C/C++ MPI speedup is not as expected

Question

I am trying to write an MPI application to speedup a math algorithm with a computer cluster. But before this I am doing some kind of benchmarking. But the first results are not as much as expected.

The test application has linear speedup with 4 cores but 5,6 cores are not speeding up the application. I am doing a test with Odroid N2 platform. It has 6 cores. Nproc says there are 6 cores available.

Am I missing some kind of configuration? Or is my code not prepared well enought ( it is based on one of the base example of mpi)?

Is there any response time or syncronization time which shall be considered ?
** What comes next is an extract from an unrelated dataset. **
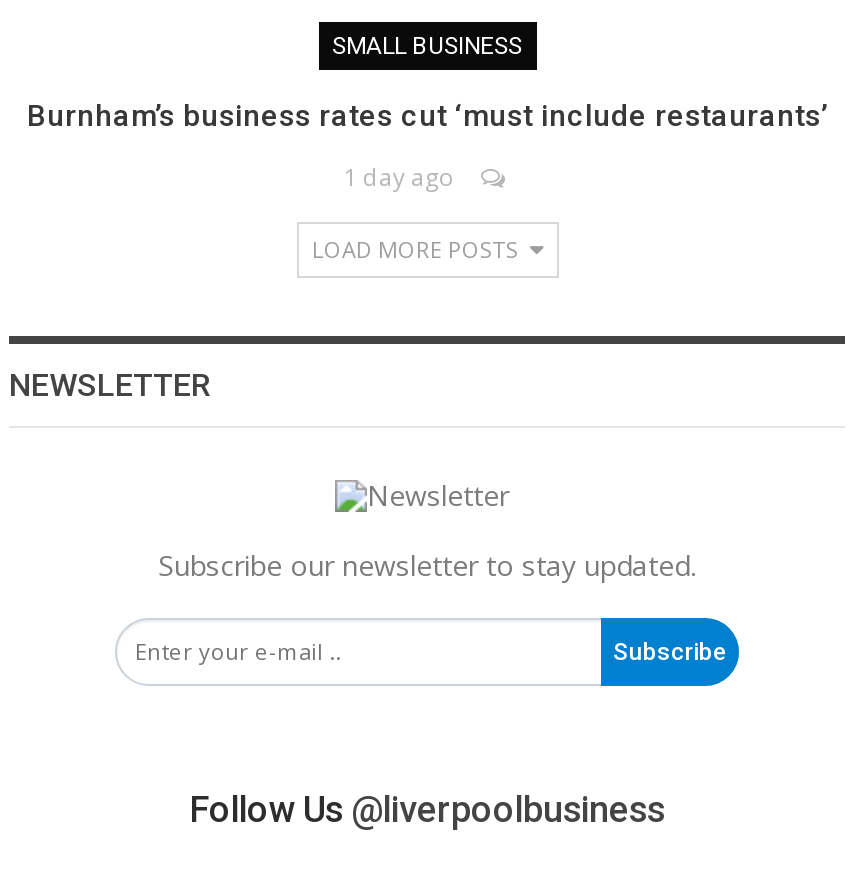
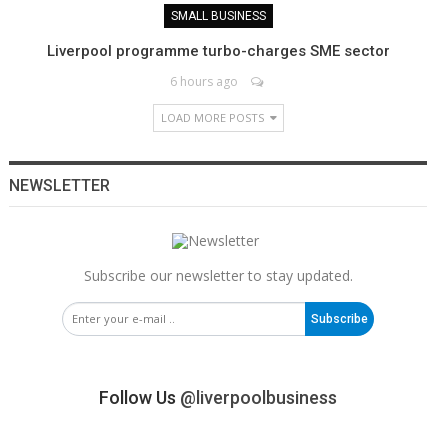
- Burnham’s business rates cut ‘must include restaurants’
+ Liverpool programme turbo-charges SME sector

- 1 day ago
+ 6 hours ago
Here are some measures from my MPI based application. I measured a total calculation time for a function.

1 core 0.838052sec
2 core 0.438483sec
3 core 0.405501sec
4 core 0.416391sec
5 core 0.514472sec
6 core 0.435128sec
12 core (4 core from 3 N2 boards) 0.06867sec
18 core (6 core from 3 N2 boards) 0.152759sec

I did a benchmark with raspberry pi4 with 4 core:

1 core 1.51 sec
2 core 0.75 sec
3 core 0.69 sec
4 core 0.67 sec

And this is my benchmark application:

int MyFun(int *array, int num_elements, int j)
{
  int result_overall = 0;

  for (int i = 0; i < num_elements; i++)
  {
    result_overall += array[i] / 1000;
  }
  return result_overall;
}

int compute_sum(int* sub_sums,int num_of_cpu)
{
  int sum = 0;
  for(int i = 0; i<num_of_cpu; i++)
  {
    sum += sub_sums[i];
  }
  return sum;
}

//measuring performance from main(): num_elements_per_proc is equal to 604800
  if (world_rank == 0)
  {
    startTime = std::chrono::high_resolution_clock::now();
  }
  // Compute the sum of your subset
  int sub_sum = 0;
  for(int j=0;j<1000;j++)
  {
    sub_sum += MyFun(sub_intArray, num_elements_per_proc, world_rank);
  }

  MPI_Allgather(&sub_sum, 1, MPI_INT, sub_sums, 1, MPI_INT, MPI_COMM_WORLD);

  int total_sum = compute_sum(sub_sums, num_of_cpu);
  if (world_rank == 0)
  {
    elapsedTime = std::chrono::high_resolution_clock::now() - startTime;
    timer = elapsedTime.count();
  }

I build it with -O3 optimization level.

UPDATE: new measures:

60480 sample, MyFun called 100000 times: 1.47 -> 0.74 -> 0.48 -> 0.36
6048 samples, MyFun called 1000000 times: 1.43 -> 0.7 -> 0.47 -> 0.35
6048 samples, MyFun called 10000000 times: 14.43 -> 7.08 -> 4.72 -> 3.59

UPDATE2: By the way when I list the CPU info in linux I got this:

Is this normal? The quad-core A73 core is not present. And it says there are two sockets with 3-3 cores.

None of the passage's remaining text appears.